The company announced it expected the dip in value to be driven by both its oil and gas sides of the business on Tuesday. The problem, for Shell and other fossil fuel companies big and small, is that the pandemic has cratered demand. The price of oil dipped into negative territory for a hot second in April, and the fallout has continued. Shell follows in the footsteps of BP, which did the whole write down thing in mid-June to the tune of $17.5 billion. The Shell announcement came the same week Chesapeake Energy, the company that led the fracking boom in the U.S., declared bankruptcy after years of riding high on debt.
While the coronavirus has certainly spurred the industry’s free fall, there are signs this may be the start of a permanent decline. Even before the pandemic, the fracking industry was looking at some bills coming due that it was in all likelihood going to be unable to pay. And Big Oil stocks that have traditionally led the stock market had lost ground. That was underscored this week when Tesla’s stock price surpassed Exxon’s. Symbolic? Sure. But these are signs in the real world oil ain’t coming back.

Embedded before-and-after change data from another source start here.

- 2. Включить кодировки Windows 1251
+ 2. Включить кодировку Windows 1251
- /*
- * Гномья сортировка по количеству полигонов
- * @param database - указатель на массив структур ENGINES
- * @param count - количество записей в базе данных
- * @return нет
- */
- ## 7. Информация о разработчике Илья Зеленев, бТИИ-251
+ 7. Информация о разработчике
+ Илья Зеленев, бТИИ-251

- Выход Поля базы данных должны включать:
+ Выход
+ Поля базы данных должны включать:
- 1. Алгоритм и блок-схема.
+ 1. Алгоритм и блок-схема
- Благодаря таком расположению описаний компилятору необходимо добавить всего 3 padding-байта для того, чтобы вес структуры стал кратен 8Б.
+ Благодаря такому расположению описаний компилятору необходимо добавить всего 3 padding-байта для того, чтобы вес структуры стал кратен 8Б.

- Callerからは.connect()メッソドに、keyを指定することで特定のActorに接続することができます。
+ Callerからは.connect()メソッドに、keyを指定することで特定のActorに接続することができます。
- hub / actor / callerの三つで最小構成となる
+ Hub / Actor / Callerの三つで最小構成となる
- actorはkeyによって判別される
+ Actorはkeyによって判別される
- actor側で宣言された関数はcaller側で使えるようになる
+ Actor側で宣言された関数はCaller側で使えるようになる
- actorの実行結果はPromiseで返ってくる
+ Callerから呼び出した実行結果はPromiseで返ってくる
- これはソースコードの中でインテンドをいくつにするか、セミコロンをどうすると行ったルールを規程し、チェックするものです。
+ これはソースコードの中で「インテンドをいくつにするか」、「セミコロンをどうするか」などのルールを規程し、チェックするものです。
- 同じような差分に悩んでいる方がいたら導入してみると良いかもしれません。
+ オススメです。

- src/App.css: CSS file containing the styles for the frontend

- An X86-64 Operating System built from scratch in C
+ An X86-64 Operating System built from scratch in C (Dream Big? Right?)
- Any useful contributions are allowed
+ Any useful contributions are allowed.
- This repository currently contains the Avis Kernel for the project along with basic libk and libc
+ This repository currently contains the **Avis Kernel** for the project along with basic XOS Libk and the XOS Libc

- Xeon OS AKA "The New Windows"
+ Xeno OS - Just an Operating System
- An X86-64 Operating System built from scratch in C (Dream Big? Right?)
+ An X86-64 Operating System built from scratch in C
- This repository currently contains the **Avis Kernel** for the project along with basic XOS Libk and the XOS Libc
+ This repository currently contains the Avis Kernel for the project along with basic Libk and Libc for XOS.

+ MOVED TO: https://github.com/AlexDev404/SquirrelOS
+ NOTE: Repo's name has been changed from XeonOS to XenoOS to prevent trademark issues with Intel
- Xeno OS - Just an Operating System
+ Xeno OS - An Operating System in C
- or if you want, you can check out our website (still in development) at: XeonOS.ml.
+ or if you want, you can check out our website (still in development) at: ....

In May, Shell foreshadowed what was to come when its C-suite level executives told investors the coronavirus has caused “major demand destruction that we don’t even know will come back.” When the pandemic recedes, the climate crisis still looms large (hell, it’s looming large even as the pandemic rages). Digging up more oil and gas is simply not an option in the coming decade, and the world—and the oil industry—is increasingly waking up to that.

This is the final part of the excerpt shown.